══ EXTRACTED DATA ══

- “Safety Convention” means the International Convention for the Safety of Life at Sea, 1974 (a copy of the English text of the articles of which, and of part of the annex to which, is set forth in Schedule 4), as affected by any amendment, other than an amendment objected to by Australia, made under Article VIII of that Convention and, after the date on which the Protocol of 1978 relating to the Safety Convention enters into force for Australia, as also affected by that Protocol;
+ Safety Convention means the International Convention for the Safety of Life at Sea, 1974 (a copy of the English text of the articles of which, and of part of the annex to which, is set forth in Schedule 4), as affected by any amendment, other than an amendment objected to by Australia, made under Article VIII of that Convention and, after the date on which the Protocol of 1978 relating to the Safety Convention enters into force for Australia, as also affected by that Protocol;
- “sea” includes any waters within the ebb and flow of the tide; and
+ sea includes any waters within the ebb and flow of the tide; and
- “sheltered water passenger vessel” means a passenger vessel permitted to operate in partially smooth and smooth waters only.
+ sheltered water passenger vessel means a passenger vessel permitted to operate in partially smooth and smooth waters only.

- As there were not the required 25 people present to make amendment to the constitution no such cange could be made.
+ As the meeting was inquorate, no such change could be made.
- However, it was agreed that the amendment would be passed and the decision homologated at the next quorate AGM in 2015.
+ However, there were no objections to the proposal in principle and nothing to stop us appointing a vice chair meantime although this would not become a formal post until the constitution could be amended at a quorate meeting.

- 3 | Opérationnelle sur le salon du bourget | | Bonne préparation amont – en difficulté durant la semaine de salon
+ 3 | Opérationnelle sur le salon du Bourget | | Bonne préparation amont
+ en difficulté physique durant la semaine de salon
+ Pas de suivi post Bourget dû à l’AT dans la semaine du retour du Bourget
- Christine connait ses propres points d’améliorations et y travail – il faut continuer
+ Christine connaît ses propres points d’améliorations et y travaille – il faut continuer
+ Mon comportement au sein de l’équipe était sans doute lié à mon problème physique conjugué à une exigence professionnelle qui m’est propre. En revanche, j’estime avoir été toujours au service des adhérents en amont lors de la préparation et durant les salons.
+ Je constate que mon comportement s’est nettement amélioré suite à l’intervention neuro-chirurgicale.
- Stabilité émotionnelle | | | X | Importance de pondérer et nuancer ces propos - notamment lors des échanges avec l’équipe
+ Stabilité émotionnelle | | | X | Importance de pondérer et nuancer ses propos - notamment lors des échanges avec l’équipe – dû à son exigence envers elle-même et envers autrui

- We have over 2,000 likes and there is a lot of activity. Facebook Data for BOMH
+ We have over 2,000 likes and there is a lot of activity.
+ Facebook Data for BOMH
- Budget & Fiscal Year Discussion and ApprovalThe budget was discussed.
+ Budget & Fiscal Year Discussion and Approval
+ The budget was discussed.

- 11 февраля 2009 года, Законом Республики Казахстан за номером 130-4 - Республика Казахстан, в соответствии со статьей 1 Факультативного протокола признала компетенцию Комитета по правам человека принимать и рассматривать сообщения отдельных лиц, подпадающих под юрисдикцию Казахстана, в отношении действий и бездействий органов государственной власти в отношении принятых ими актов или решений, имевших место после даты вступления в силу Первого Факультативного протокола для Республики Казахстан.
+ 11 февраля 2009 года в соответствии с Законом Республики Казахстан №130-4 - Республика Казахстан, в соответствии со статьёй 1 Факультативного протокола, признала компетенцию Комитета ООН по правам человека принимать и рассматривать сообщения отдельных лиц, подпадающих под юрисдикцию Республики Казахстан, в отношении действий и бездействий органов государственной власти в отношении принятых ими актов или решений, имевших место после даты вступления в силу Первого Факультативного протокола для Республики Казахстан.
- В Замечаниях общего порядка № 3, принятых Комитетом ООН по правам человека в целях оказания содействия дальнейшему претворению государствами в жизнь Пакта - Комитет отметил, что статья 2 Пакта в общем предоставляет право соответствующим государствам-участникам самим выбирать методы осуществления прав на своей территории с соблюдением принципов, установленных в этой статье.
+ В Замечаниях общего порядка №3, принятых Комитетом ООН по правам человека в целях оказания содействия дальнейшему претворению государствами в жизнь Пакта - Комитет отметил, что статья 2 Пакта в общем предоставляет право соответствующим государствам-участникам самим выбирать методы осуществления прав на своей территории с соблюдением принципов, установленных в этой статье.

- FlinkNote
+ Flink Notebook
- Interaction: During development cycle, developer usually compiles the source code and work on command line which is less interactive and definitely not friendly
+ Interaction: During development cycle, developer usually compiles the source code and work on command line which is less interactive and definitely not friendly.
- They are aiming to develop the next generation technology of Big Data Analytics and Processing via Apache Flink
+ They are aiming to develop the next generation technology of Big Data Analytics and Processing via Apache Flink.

═══

(INSTRUCTIONS FOR THE TASK): For the listing above, print only the lines starting at the line containing "change could be made." and ending at the line containing "travaille – il faut continuer", exactly, both included.

(SOLUTION FOR THIS TASK):
+ As the meeting was inquorate, no such change could be made.
- However, it was agreed that the amendment would be passed and the decision homologated at the next quorate AGM in 2015.
+ However, there were no objections to the proposal in principle and nothing to stop us appointing a vice chair meantime although this would not become a formal post until the constitution could be amended at a quorate meeting.

- 3 | Opérationnelle sur le salon du bourget | | Bonne préparation amont – en difficulté durant la semaine de salon
+ 3 | Opérationnelle sur le salon du Bourget | | Bonne préparation amont
+ en difficulté physique durant la semaine de salon
+ Pas de suivi post Bourget dû à l’AT dans la semaine du retour du Bourget
- Christine connait ses propres points d’améliorations et y travail – il faut continuer
+ Christine connaît ses propres points d’améliorations et y travaille – il faut continuer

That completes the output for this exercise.